I like to keep a big Amazon wishlist that makes up my reading list. I might not buy the book on Amazon, but it’s just a case of deleting the item once you’ve read it. I also like to use Goodreads to keep track of what I’ve actually read: the app makes it easy to add books to your “currently reading” and “completed” list, and you’ll even get a convenient year-total tally of books read.
One final note on choosing what to read: don’t get too stuck on the total book count for the year. If you’re focussed on this too much you’ll find yourself reading lots of short, easy books with massive fonts. Very long books can be very rewarding; last year I read a 1,000 page book on Keynes with Bible-style paper and tiny margins. It counted as one book, but could have been five regular sized books. Delving very deep into one topic was, however, immensely rewarding, and I’m looking forward to doing it again. Don’t avoid these gems.
To read books you need to make time for reading books
This is the secret sauce, the secret life hacks! In order to read books in 2017, you just need to spend time reading books. Indeed, this is something many “life hack” style articles try and compromise on. It’s not possible: you’ve just got to put the time in.
You have plenty of time to read. You simply choose to spend it on other things… You can never find time. You can only allocate time. – Nat Eliason
Most of my reading gets done at the weekend with a nice cup of coffee, or after I’ve finished work. I don’t tend to read just before going to sleep, cause that keeps my brain whirring when I want it to calm down and sleep.
I’d recommend having two distinctly different books on the go at any one time: one that’s easy to read and one that’s hard. The former can be your page turner when you’re tired after work and the latter can be for when you can focus more intensely. I don’t like reading any more than two at the same time, but if it works for you then great.
Initially I struggled to concentrate for prolonged periods on “hard” books. I still do, but I’ve gotten better at it. Various scientific research shows simply practicing concentrating and immersing yourself in a task will allow you to concentrate for longer periods, so this makes sense, but I’ve also learned not to try and read the difficult stuff when fatigued.
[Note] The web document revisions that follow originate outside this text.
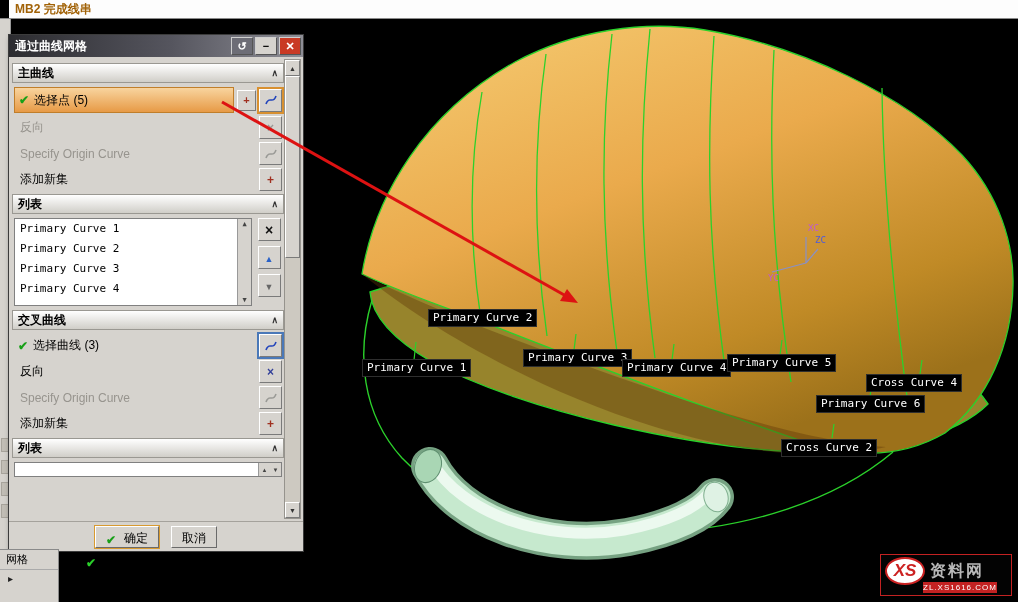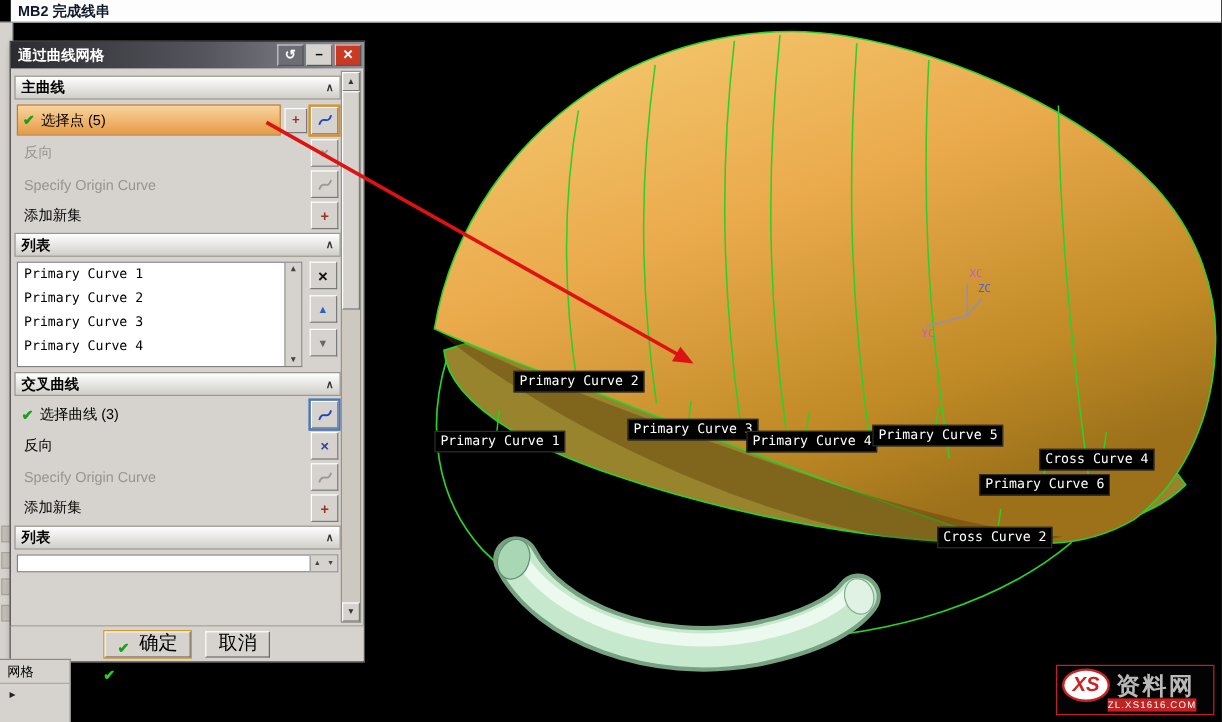"MB2 完成线串" .topbar .title { color: #0f172a -> #a16207 }
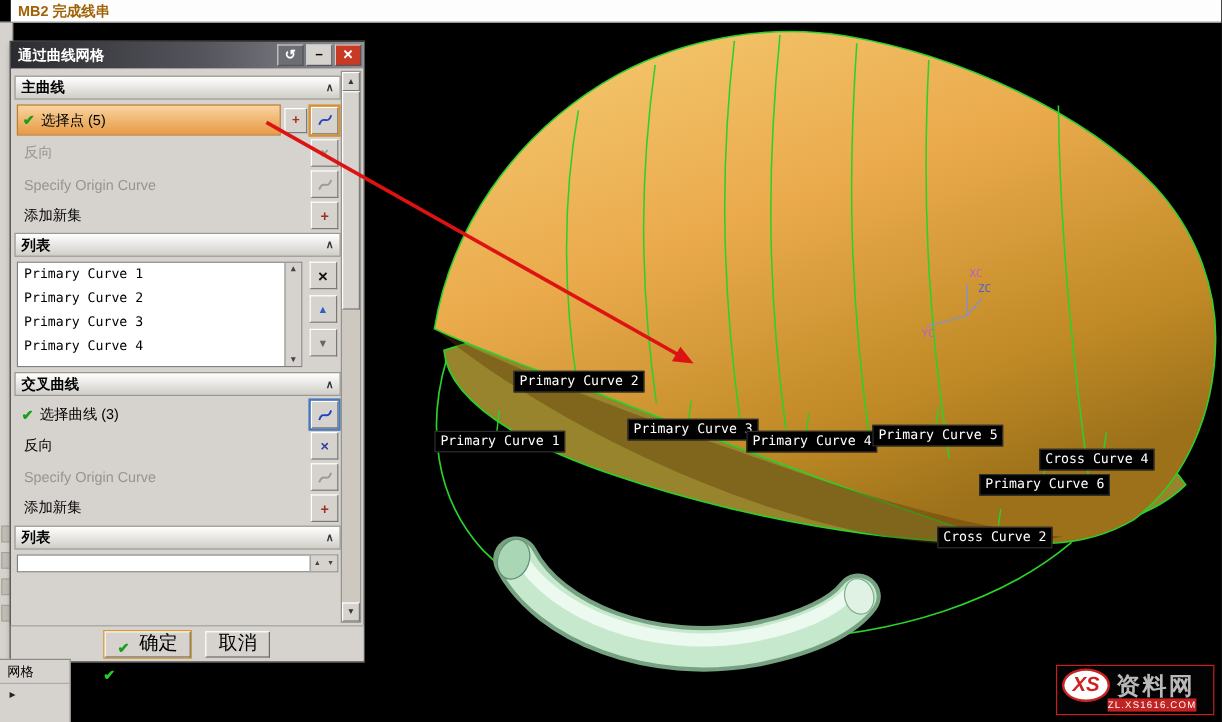"确定" .btn { font-size: 16px -> 12px }
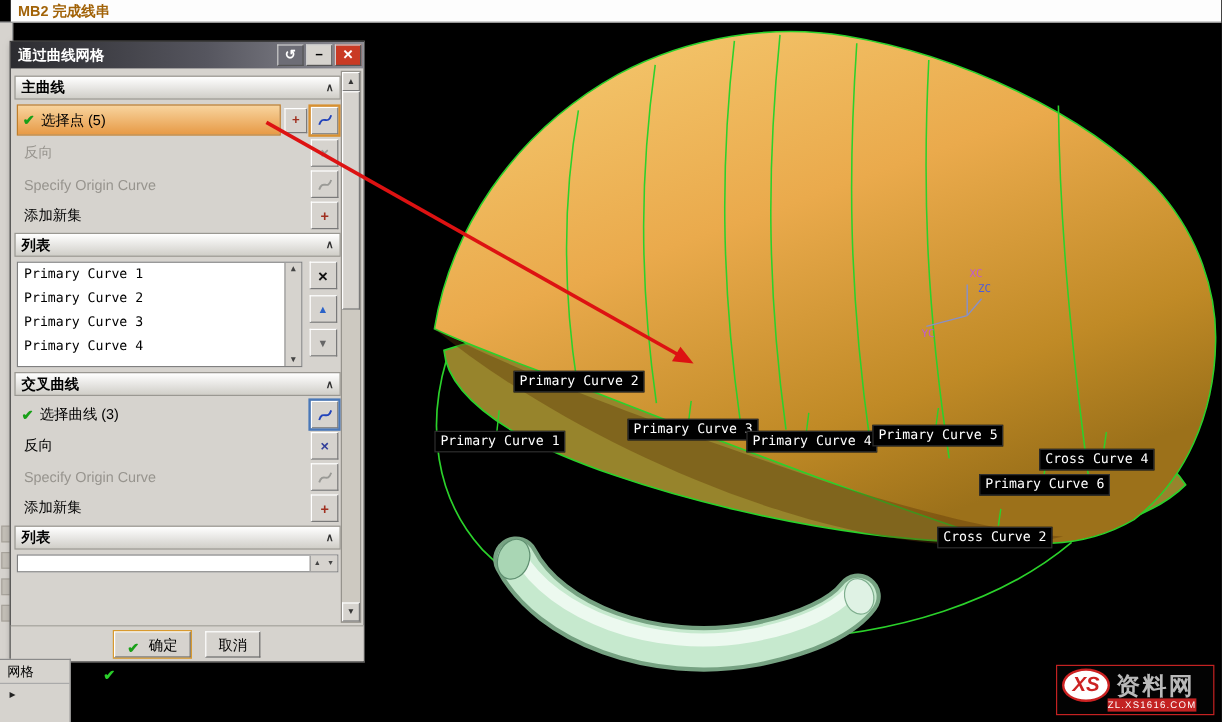"资料网" .wm-name { font-size: 20px -> 16px }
There are also other benefits to be had: I’ve no idea if it’s related, but I’ve generally got better at deep work and long periods of concentration since starting to read more.
Remembering things from books
This is an interesting one: how do you remember what you’ve learned? This obviously applies primarily to non-fiction, so if fiction is your jam you can safely skip this part.
I tend to just keep a highlighter to hand and mark next to anything I find especially interesting. I’ll also mark the top of the page so my note can be easily found later. From there the intention is to copy notes into Evernote and organise into categories and topics, but in practice this doesn’t happen a lot. I tend to read physical books; if you primarily read on a Kindle this becomes a whole lot easier.
Still, we can all aspire! I like Nat Eliason’s take on this: even just copying out your notes and never looking at them again is going to help you remember your notes in the long term.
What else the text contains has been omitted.